*About this task*.
The output must start at the line containing "#be185d -> #6d28d9;" in the records below and stop at the last line, matching each line exactly and leaving out every picture.

*Source material*.
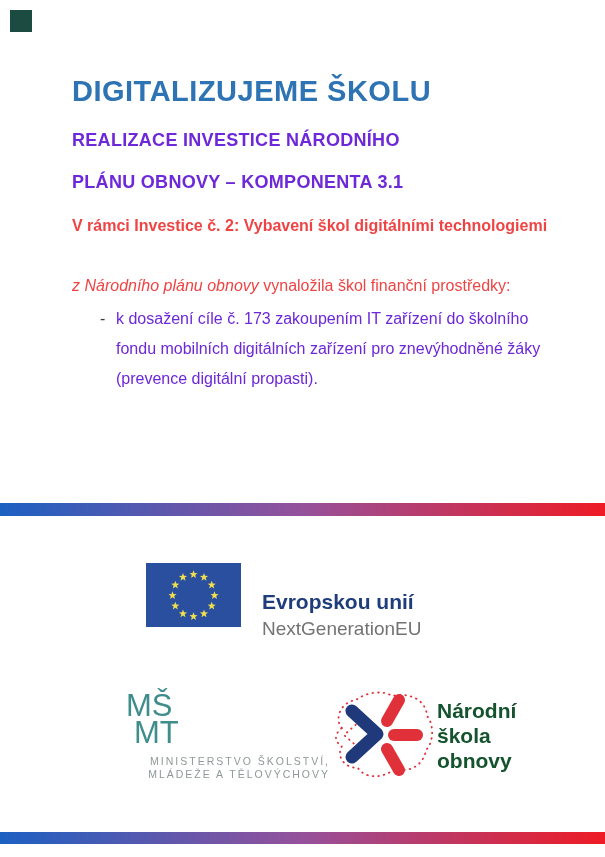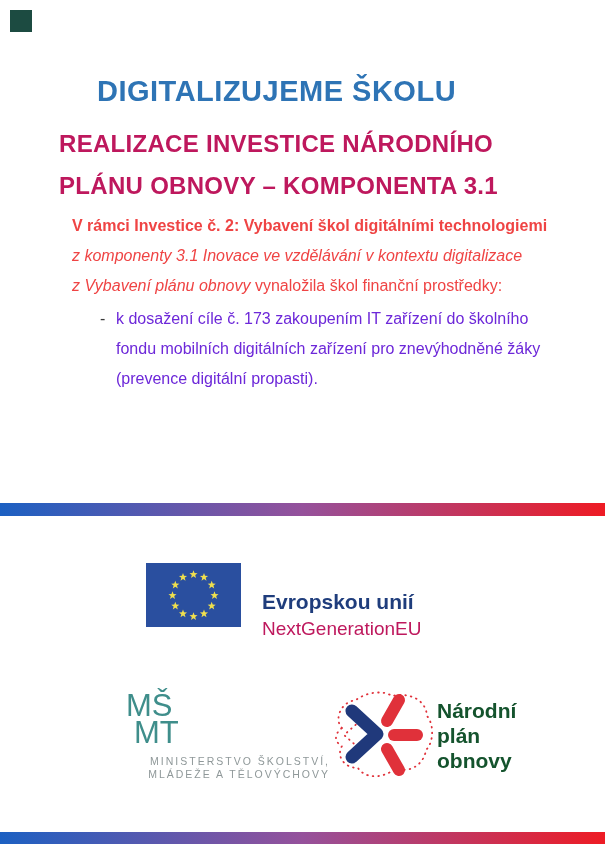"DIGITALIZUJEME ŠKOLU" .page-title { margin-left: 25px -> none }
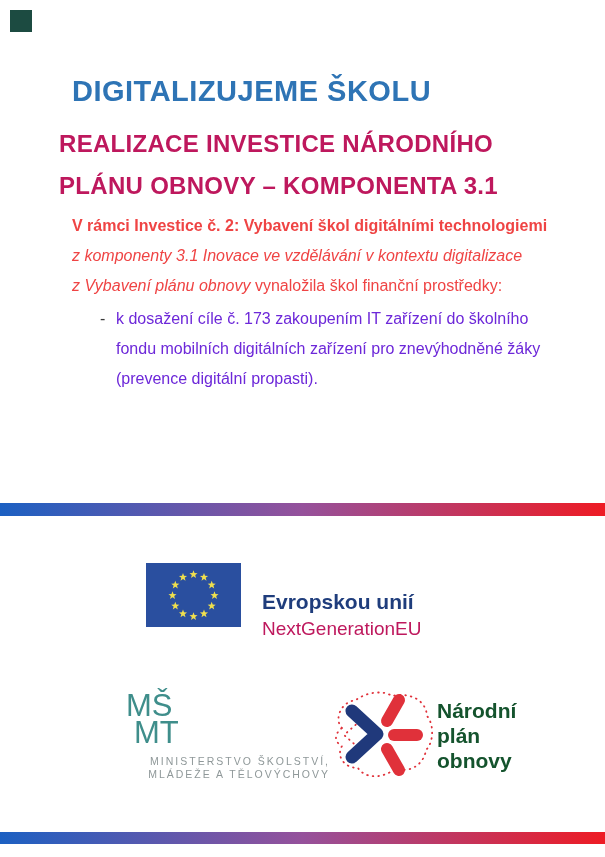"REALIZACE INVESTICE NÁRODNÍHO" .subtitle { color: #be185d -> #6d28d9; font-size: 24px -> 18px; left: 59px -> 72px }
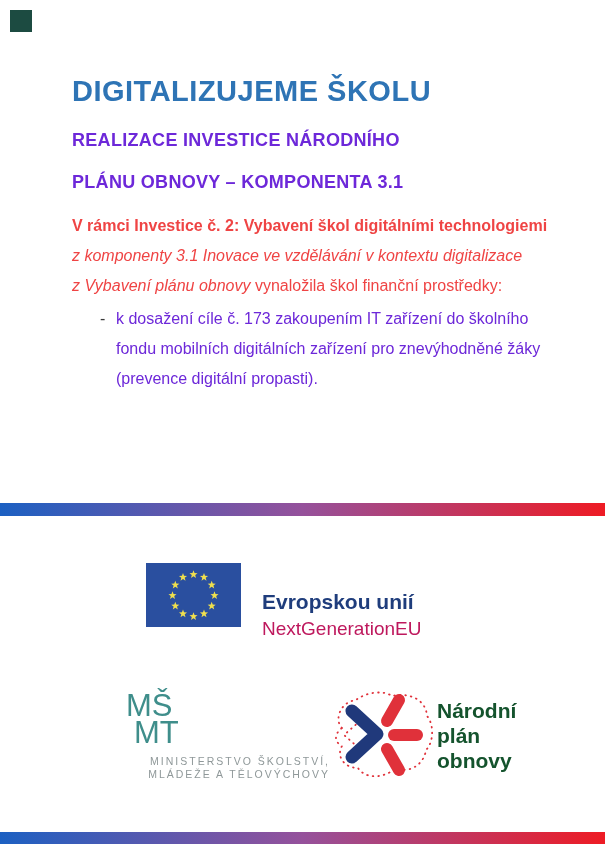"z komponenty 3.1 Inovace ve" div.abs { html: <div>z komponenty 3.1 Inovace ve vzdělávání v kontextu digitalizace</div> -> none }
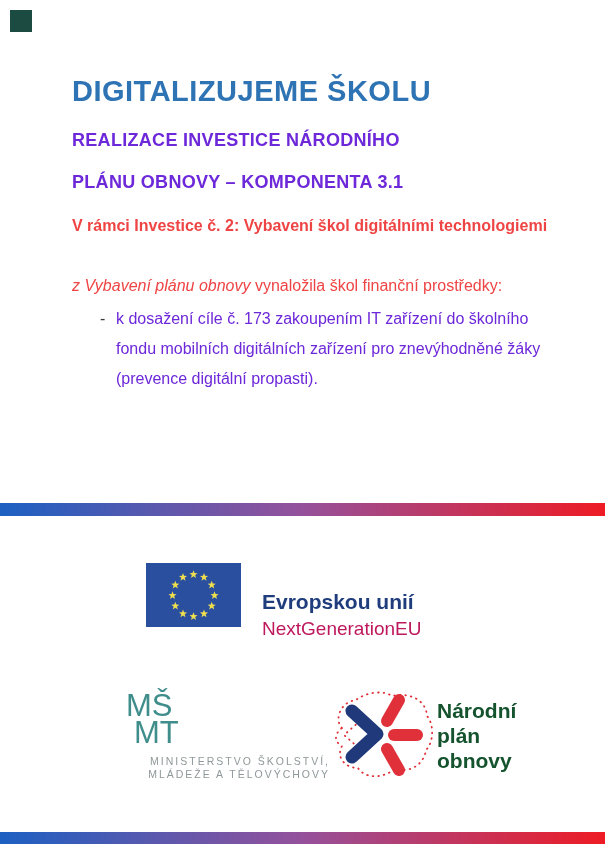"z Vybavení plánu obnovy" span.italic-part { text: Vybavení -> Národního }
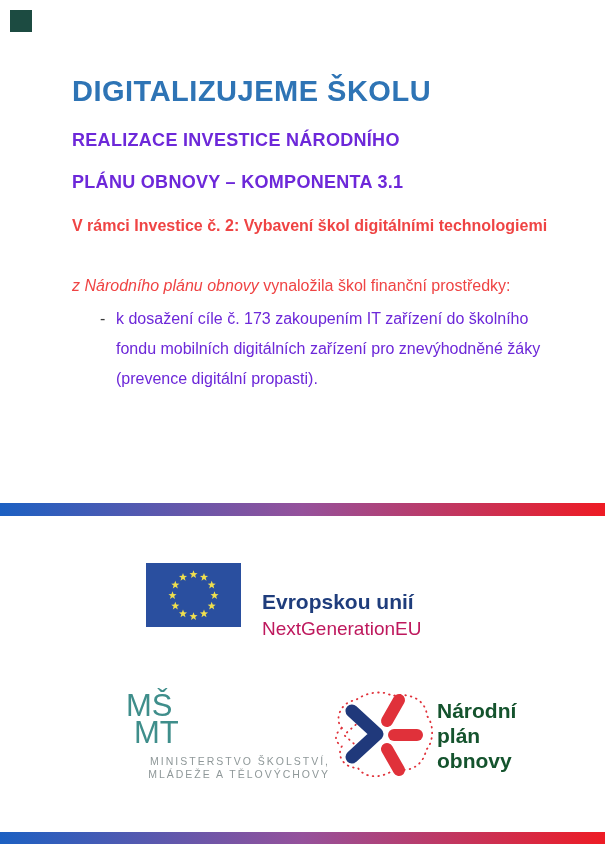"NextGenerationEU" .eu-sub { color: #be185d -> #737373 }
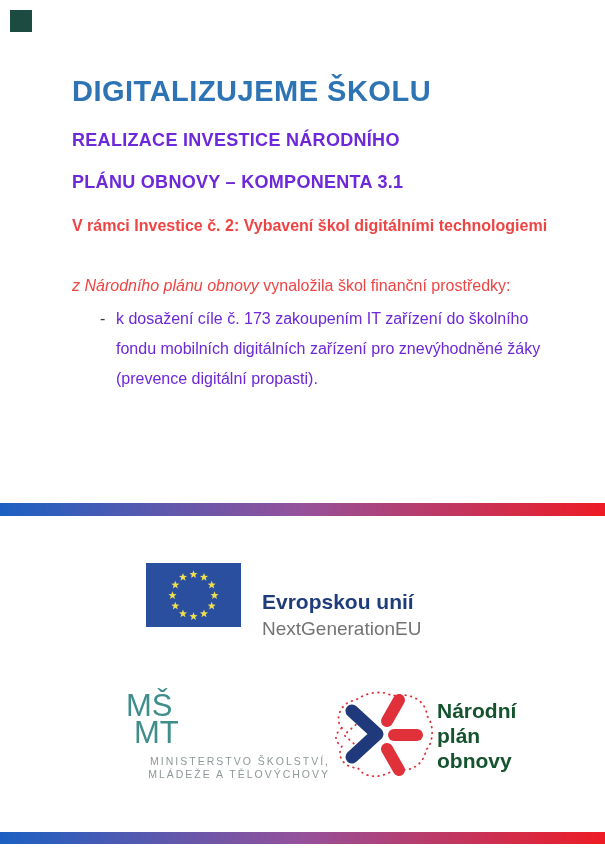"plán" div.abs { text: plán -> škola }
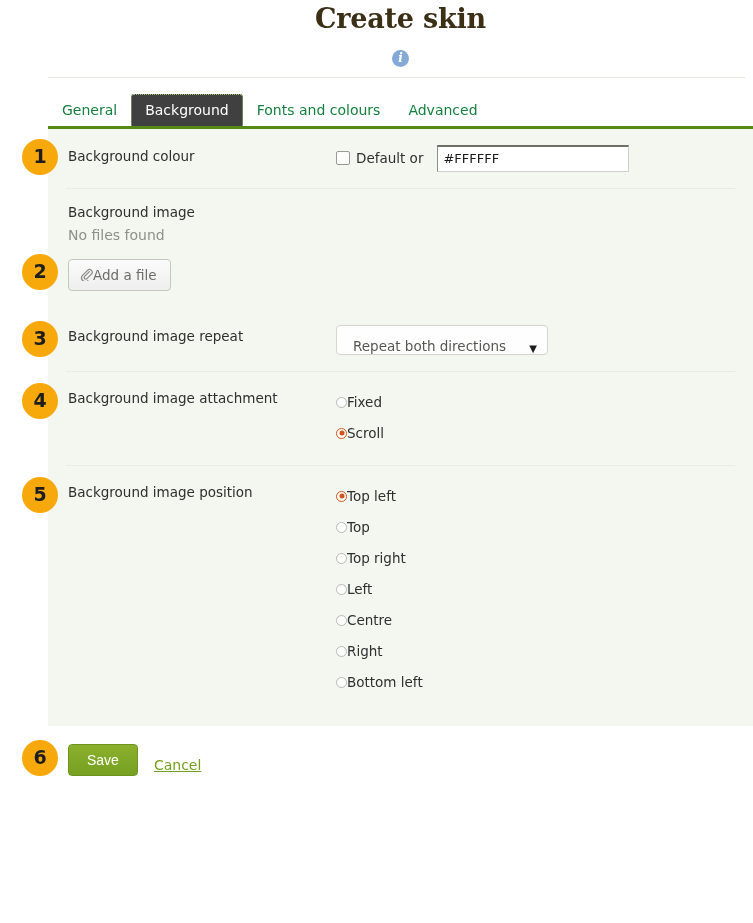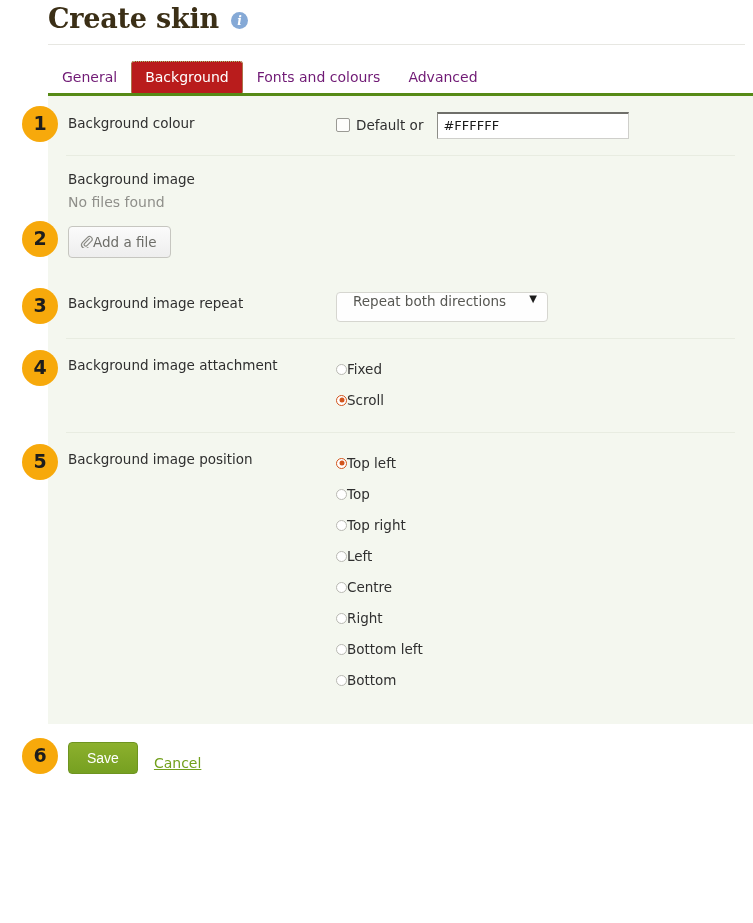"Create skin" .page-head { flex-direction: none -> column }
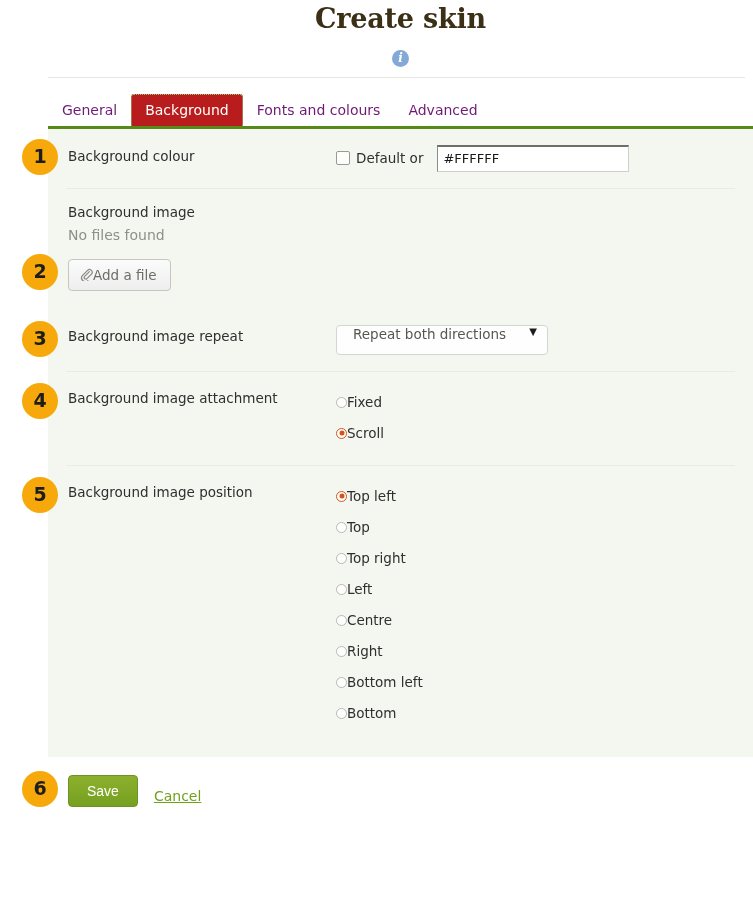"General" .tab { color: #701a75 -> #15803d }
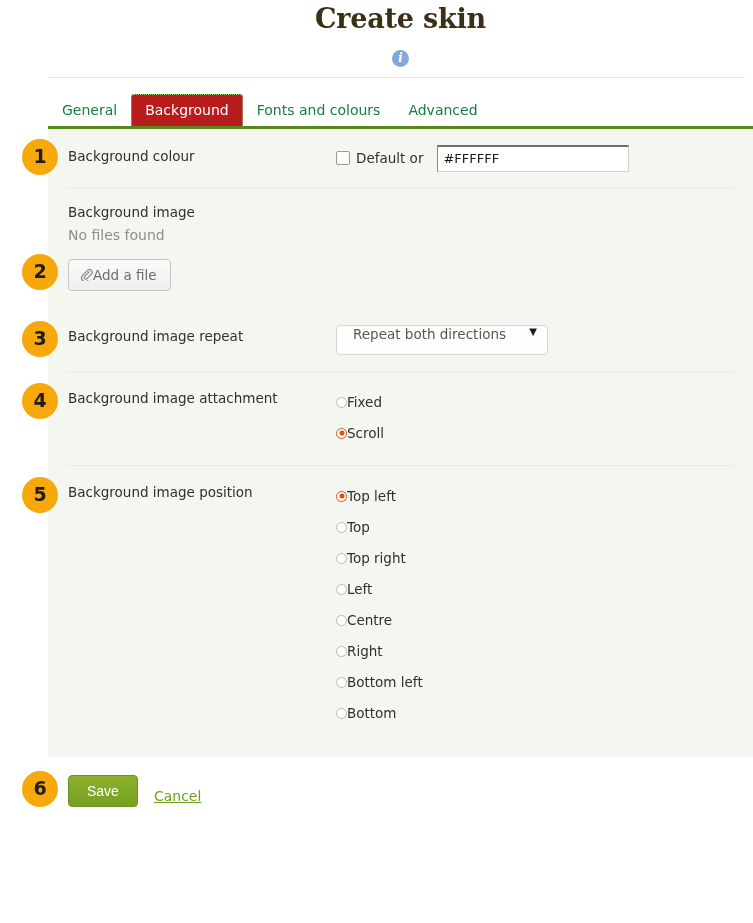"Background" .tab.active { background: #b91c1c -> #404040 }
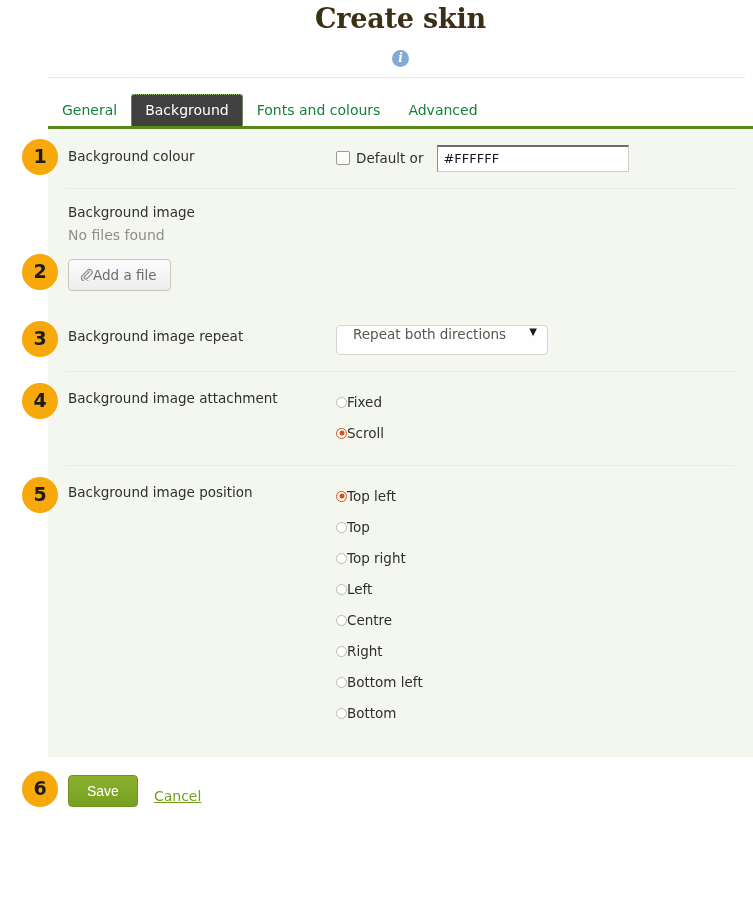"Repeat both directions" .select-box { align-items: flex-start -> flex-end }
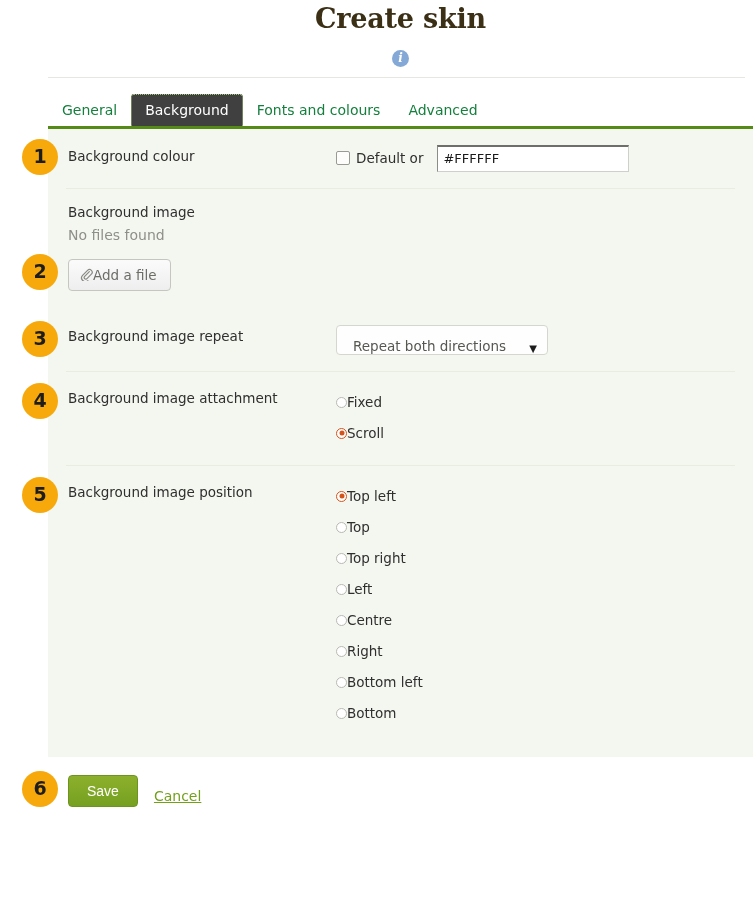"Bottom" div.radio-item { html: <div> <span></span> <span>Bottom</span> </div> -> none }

*Response area*.
"REALIZACE INVESTICE NÁRODNÍHO" .subtitle { color: #be185d -> #6d28d9; font-size: 24px -> 18px; left: 59px -> 72px }
"z komponenty 3.1 Inovace ve" div.abs { html: <div>z komponenty 3.1 Inovace ve vzdělávání v kontextu digitalizace</div> -> none }
"z Vybavení plánu obnovy" span.italic-part { text: Vybavení -> Národního }
"NextGenerationEU" .eu-sub { color: #be185d -> #737373 }
"plán" div.abs { text: plán -> škola }
"Create skin" .page-head { flex-direction: none -> column }
"General" .tab { color: #701a75 -> #15803d }
"Background" .tab.active { background: #b91c1c -> #404040 }
"Repeat both directions" .select-box { align-items: flex-start -> flex-end }
"Bottom" div.radio-item { html: <div> <span></span> <span>Bottom</span> </div> -> none }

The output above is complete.